[[ Dataset extract, beginning ]]
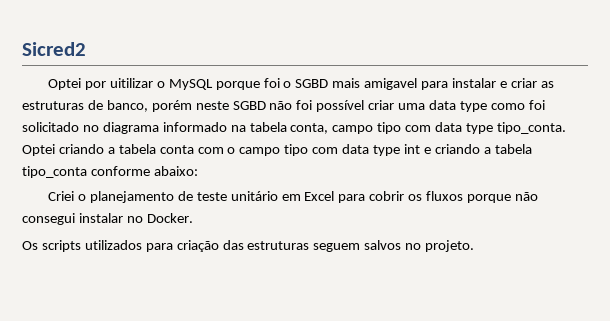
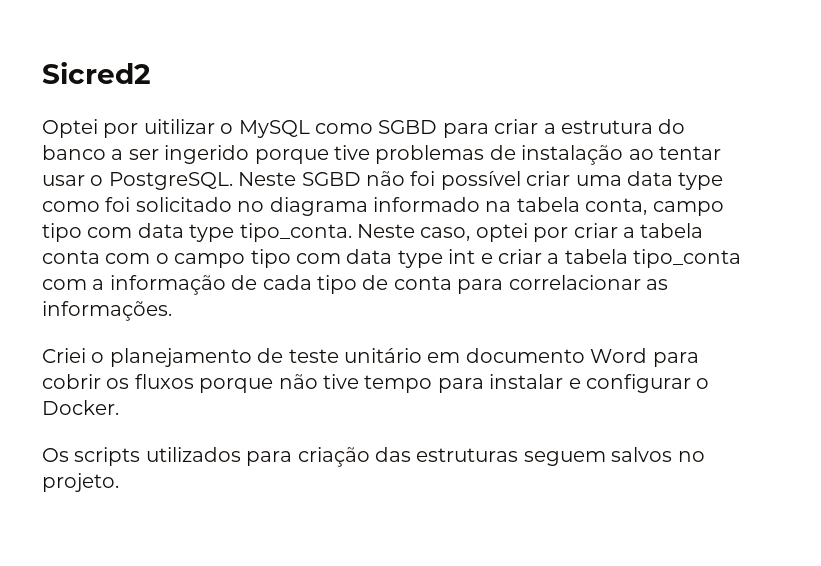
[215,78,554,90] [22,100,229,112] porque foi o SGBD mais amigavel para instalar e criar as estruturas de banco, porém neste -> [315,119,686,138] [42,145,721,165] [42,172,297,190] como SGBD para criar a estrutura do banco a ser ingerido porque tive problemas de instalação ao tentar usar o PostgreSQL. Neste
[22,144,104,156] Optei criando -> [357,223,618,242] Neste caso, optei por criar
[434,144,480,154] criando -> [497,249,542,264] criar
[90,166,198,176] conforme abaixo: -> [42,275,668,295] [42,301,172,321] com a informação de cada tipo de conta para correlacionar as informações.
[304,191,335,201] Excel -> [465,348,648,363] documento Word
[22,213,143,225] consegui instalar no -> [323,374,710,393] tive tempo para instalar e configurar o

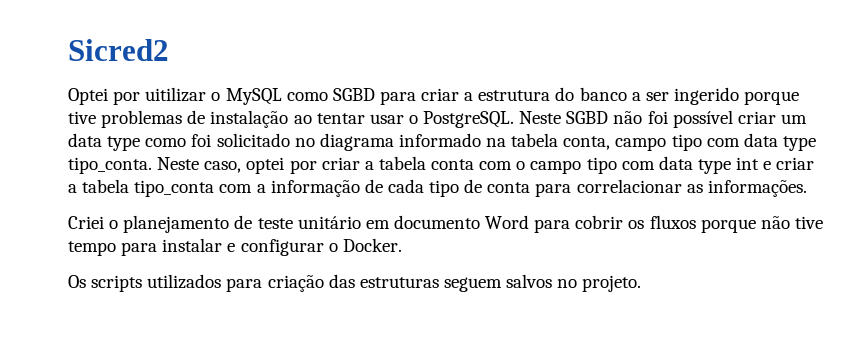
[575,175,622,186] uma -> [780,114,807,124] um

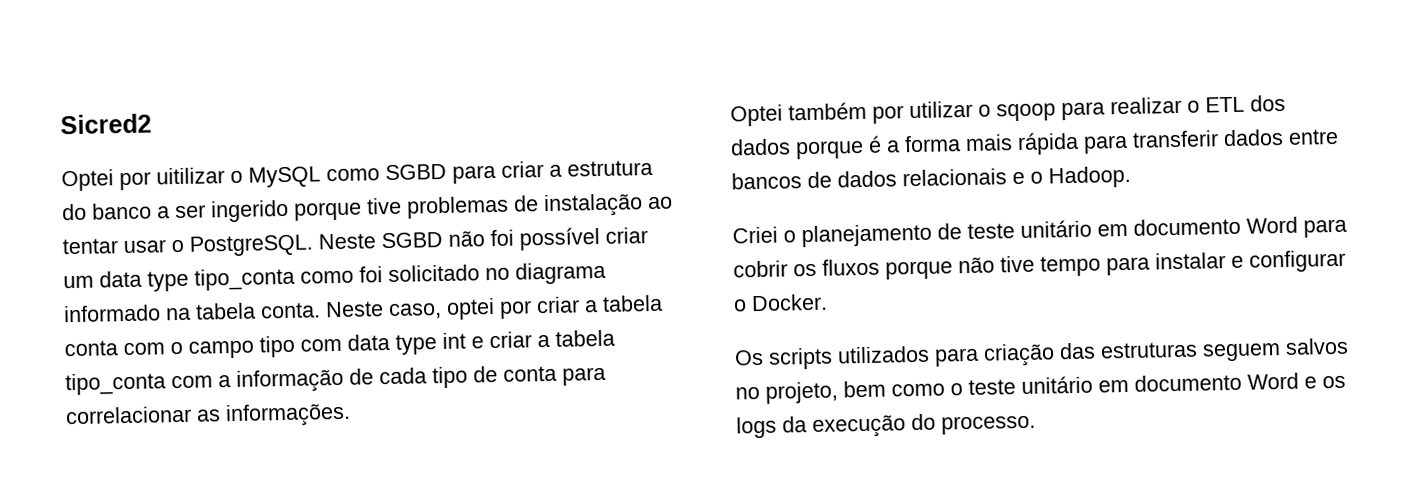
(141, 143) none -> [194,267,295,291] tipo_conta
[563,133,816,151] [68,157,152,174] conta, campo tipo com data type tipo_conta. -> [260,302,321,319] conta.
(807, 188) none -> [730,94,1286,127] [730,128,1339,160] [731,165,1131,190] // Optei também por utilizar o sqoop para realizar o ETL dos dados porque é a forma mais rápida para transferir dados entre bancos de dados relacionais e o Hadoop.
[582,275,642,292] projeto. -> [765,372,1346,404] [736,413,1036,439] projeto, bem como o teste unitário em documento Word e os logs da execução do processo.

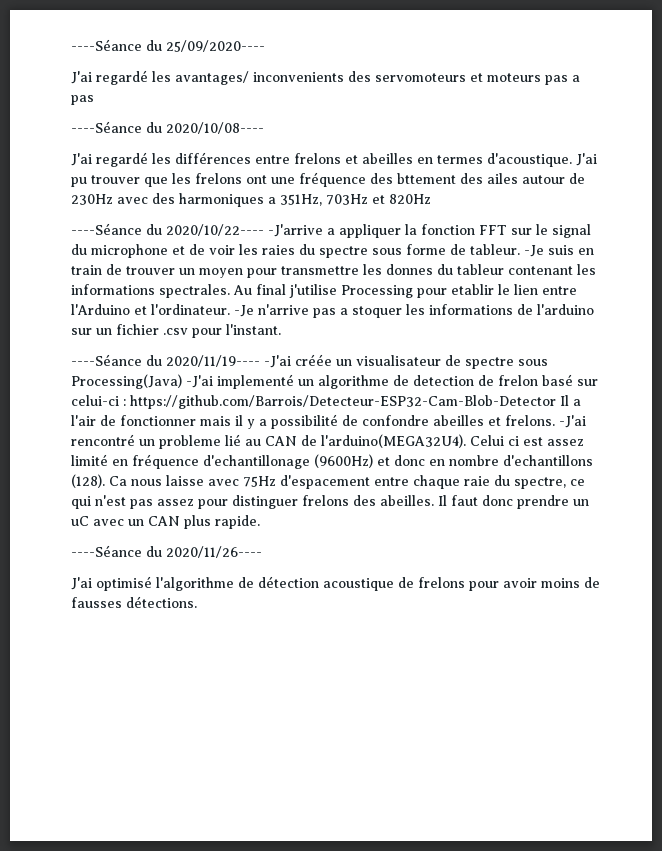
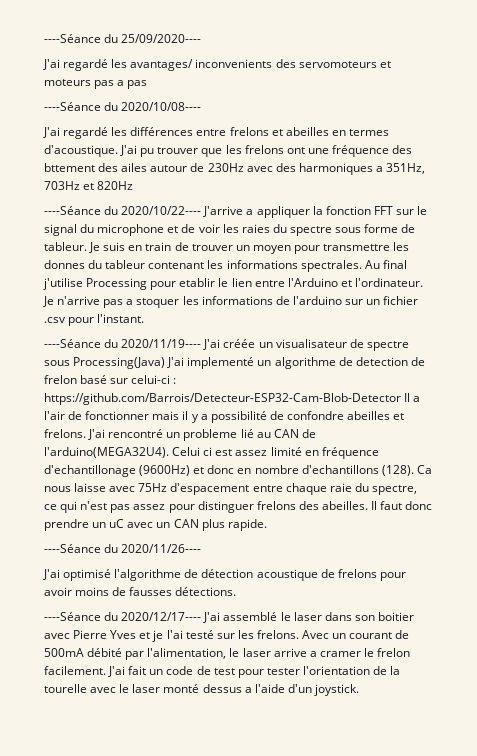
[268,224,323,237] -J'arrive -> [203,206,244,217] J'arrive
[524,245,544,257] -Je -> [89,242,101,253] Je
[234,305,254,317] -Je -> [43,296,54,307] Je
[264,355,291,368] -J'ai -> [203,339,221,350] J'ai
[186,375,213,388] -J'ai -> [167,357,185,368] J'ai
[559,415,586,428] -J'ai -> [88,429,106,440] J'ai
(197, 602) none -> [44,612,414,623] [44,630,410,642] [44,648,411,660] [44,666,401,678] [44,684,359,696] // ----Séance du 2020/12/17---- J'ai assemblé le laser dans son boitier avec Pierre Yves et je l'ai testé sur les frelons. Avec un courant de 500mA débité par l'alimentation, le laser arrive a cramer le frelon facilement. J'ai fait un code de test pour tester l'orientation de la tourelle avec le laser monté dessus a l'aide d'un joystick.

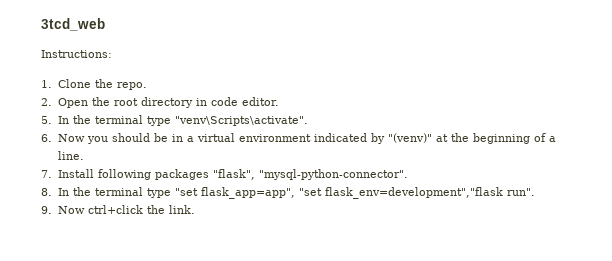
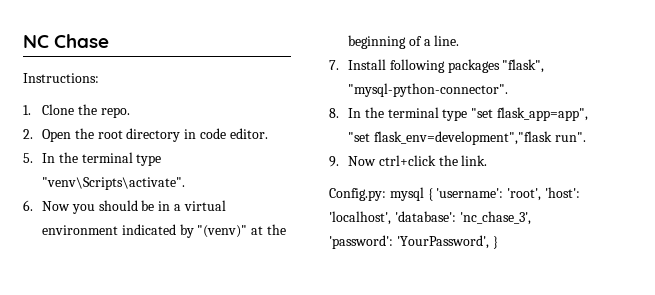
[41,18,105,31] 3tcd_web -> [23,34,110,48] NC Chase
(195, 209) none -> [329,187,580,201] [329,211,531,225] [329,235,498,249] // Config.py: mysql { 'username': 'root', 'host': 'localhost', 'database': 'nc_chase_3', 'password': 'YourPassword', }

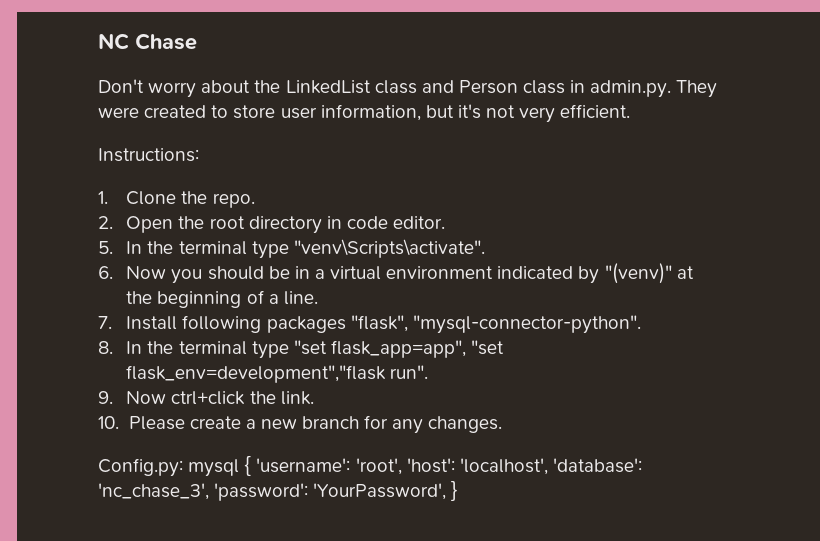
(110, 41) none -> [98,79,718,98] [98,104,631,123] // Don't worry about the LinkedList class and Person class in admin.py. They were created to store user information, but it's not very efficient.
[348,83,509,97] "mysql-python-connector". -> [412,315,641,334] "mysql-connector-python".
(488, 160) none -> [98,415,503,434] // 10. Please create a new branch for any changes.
[[ Dataset extract, end ]]
_What you will do_
Could the data above be returned in full, exactly, with every image left out?

_Result for this task_
[215,78,554,90] [22,100,229,112] porque foi o SGBD mais amigavel para instalar e criar as estruturas de banco, porém neste -> [315,119,686,138] [42,145,721,165] [42,172,297,190] como SGBD para criar a estrutura do banco a ser ingerido porque tive problemas de instalação ao tentar usar o PostgreSQL. Neste
[22,144,104,156] Optei criando -> [357,223,618,242] Neste caso, optei por criar
[434,144,480,154] criando -> [497,249,542,264] criar
[90,166,198,176] conforme abaixo: -> [42,275,668,295] [42,301,172,321] com a informação de cada tipo de conta para correlacionar as informações.
[304,191,335,201] Excel -> [465,348,648,363] documento Word
[22,213,143,225] consegui instalar no -> [323,374,710,393] tive tempo para instalar e configurar o

[575,175,622,186] uma -> [780,114,807,124] um

(141, 143) none -> [194,267,295,291] tipo_conta
[563,133,816,151] [68,157,152,174] conta, campo tipo com data type tipo_conta. -> [260,302,321,319] conta.
(807, 188) none -> [730,94,1286,127] [730,128,1339,160] [731,165,1131,190] // Optei também por utilizar o sqoop para realizar o ETL dos dados porque é a forma mais rápida para transferir dados entre bancos de dados relacionais e o Hadoop.
[582,275,642,292] projeto. -> [765,372,1346,404] [736,413,1036,439] projeto, bem como o teste unitário em documento Word e os logs da execução do processo.

[268,224,323,237] -J'arrive -> [203,206,244,217] J'arrive
[524,245,544,257] -Je -> [89,242,101,253] Je
[234,305,254,317] -Je -> [43,296,54,307] Je
[264,355,291,368] -J'ai -> [203,339,221,350] J'ai
[186,375,213,388] -J'ai -> [167,357,185,368] J'ai
[559,415,586,428] -J'ai -> [88,429,106,440] J'ai
(197, 602) none -> [44,612,414,623] [44,630,410,642] [44,648,411,660] [44,666,401,678] [44,684,359,696] // ----Séance du 2020/12/17---- J'ai assemblé le laser dans son boitier avec Pierre Yves et je l'ai testé sur les frelons. Avec un courant de 500mA débité par l'alimentation, le laser arrive a cramer le frelon facilement. J'ai fait un code de test pour tester l'orientation de la tourelle avec le laser monté dessus a l'aide d'un joystick.

[41,18,105,31] 3tcd_web -> [23,34,110,48] NC Chase
(195, 209) none -> [329,187,580,201] [329,211,531,225] [329,235,498,249] // Config.py: mysql { 'username': 'root', 'host': 'localhost', 'database': 'nc_chase_3', 'password': 'YourPassword', }

(110, 41) none -> [98,79,718,98] [98,104,631,123] // Don't worry about the LinkedList class and Person class in admin.py. They were created to store user information, but it's not very efficient.
[348,83,509,97] "mysql-python-connector". -> [412,315,641,334] "mysql-connector-python".
(488, 160) none -> [98,415,503,434] // 10. Please create a new branch for any changes.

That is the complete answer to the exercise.